One ounce = 19 halves 196 calories, 3 g protein, 20 g fat
HAZELNUTS
Why: Hazelnuts have the highest nut level of folate, a B vitamin known to reduce the risk of birth defects. Research indicates that it, along with other B vitamins, may also lower the risk of heart disease, cancer, and depression. Hazelnuts contain moderate levels of potassium, calcium, and magnesium, all of which can help lower blood pressure.
How: Add roasted hazelnuts to asparagus with lemon vinaigrette.

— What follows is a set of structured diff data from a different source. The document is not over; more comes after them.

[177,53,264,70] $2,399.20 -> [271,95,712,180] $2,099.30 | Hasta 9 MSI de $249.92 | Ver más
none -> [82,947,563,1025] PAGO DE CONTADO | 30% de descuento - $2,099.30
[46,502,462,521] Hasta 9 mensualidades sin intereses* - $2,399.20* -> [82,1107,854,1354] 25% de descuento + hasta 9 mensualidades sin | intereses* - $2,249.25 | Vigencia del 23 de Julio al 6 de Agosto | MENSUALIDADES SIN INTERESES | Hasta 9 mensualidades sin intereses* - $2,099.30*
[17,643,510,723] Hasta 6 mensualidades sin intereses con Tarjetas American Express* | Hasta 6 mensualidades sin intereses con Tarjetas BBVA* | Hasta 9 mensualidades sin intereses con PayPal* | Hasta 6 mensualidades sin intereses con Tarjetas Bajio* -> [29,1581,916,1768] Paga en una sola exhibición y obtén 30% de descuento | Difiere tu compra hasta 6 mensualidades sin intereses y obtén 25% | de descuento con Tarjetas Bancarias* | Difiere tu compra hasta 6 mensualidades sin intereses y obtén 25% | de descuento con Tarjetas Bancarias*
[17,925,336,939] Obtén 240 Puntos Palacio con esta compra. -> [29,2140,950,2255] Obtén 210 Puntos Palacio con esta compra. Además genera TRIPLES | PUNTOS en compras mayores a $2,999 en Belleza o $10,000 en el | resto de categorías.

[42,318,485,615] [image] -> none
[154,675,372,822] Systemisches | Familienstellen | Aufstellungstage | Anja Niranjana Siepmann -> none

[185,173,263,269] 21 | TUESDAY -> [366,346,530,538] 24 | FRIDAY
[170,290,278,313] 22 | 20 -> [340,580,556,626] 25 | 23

They also go well with sweets, like granola yogurt parfaits.
One ounce = 21 nuts 178 calories, 4 g protein, 17 g fat
Just a Few
Eat nuts with saturated fat sparingly
Brazil
One Ounce Equals: 6 nuts, 186 calories, 4 g protein, 19 g total fat
The Bad News: 4 g saturated fat per one-ounce serving
The Good News: Highest amount of selenium of any food; this mineral helps eliminate free radicals that can lead to cancer
Macadamia
One Ounce Equals: 11 nuts, 204 calories, 2 g protein, 21 g total fat
The Bad News: 3 g saturated fat and more calories than any other nut
The Good News: High in thiamine, a type of B vitamin that helps metabolize carbohydrates into energy
Cashews
One Ounce Equals: 18 nuts, 157 calories, 5 g protein, 12 g total fat
The Bad News: 2.5 g saturated fat per one-ounce serving
The Good News: Rich in copper and magnesium, as well as zinc, which is important for a healthy immune system.
Walnut - Very rich in the plant-based omega-3 fatty acid.
- Increase levels of HDL (known as good cholesterol) while lowering LDL.
Almonds – Good source of Proteins and Vitamin E.
- A powerful antioxidant that may help protect against diseases such as
Alzheimer's.
Peanuts - Help maintain a balanced blood-sugar Level.
- Protect against heart disease.
Pistachios - Protect our eyes from macular degeneration.
- Lower cholesterol levels.
Pecans - Prevent LDL from building up in arteries and lowered total cholesterol levels.
- Protect against cardiovascular disease.
Hazelnuts - Lower the risk of heart disease, cancer, and depression.
- Contain moderate levels of potassium, calcium, and magnesium, all of which
can help lower blood pressure.
- Reduce the risk of birth defects.
Eat small amounts of the following Nuts:
Brazil Nuts - Helps eliminate free radicals that can lead to cancer
Macadamia Nuts - Helps metabolize carbohydrates into energy.
Cashews - Rich in copper and magnesium, as well as zinc, which is important for a healthy immune system.